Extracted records
▼

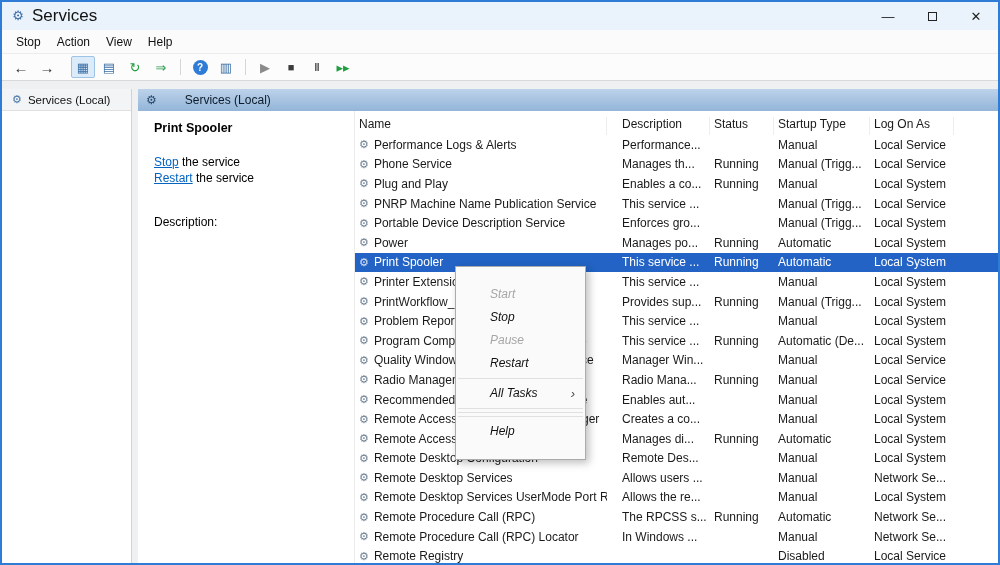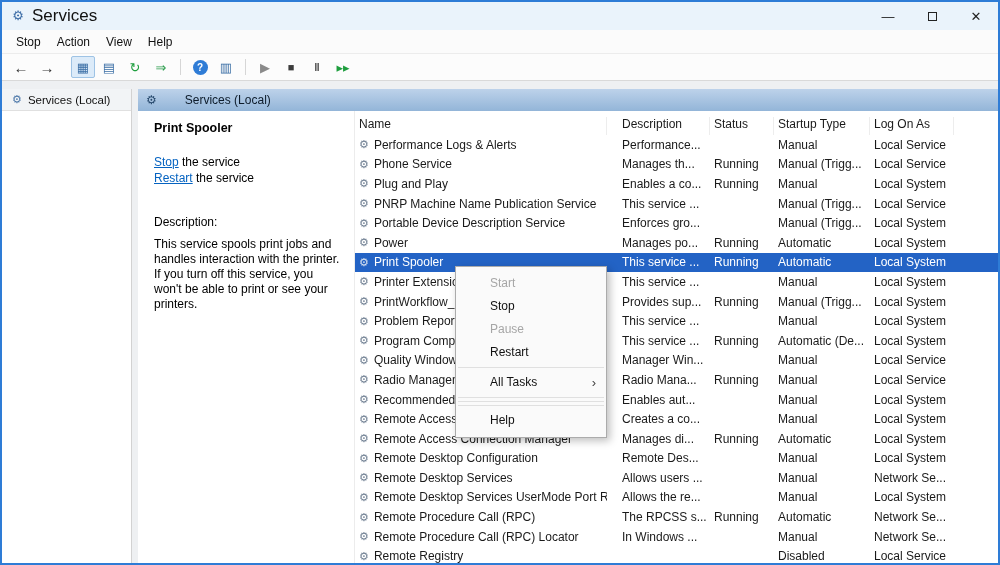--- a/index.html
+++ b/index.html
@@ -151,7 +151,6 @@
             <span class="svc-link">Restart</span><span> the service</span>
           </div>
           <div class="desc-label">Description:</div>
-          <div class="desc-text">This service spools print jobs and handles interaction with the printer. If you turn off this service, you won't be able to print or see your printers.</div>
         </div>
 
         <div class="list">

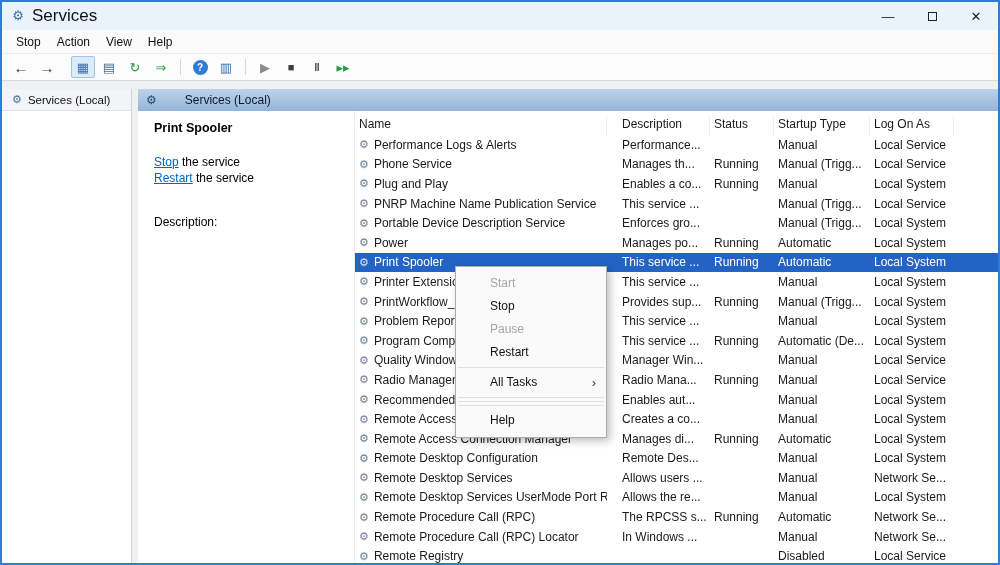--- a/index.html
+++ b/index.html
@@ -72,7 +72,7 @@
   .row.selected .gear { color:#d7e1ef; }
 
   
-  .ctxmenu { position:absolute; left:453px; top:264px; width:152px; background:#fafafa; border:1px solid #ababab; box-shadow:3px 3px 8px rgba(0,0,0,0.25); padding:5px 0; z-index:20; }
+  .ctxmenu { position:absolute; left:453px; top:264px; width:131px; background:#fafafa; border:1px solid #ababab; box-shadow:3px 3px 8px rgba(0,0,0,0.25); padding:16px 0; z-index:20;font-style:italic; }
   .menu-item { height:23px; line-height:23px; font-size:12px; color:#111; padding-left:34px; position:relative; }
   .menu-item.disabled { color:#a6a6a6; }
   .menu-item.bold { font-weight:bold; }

▲

■ **PROBLEM DETAILS**: Wherever the string "class" is found in the entries, copy the line it sits in.

■ **ANSWER**:
             <span class="svc-link">Restart</span><span> the service</span>
           <div class="desc-label">Description:</div>
-          <div class="desc-text">This service spools print jobs and handles interaction with the printer. If you turn off this service, you won't be able to print or see your printers.</div>
         <div class="list">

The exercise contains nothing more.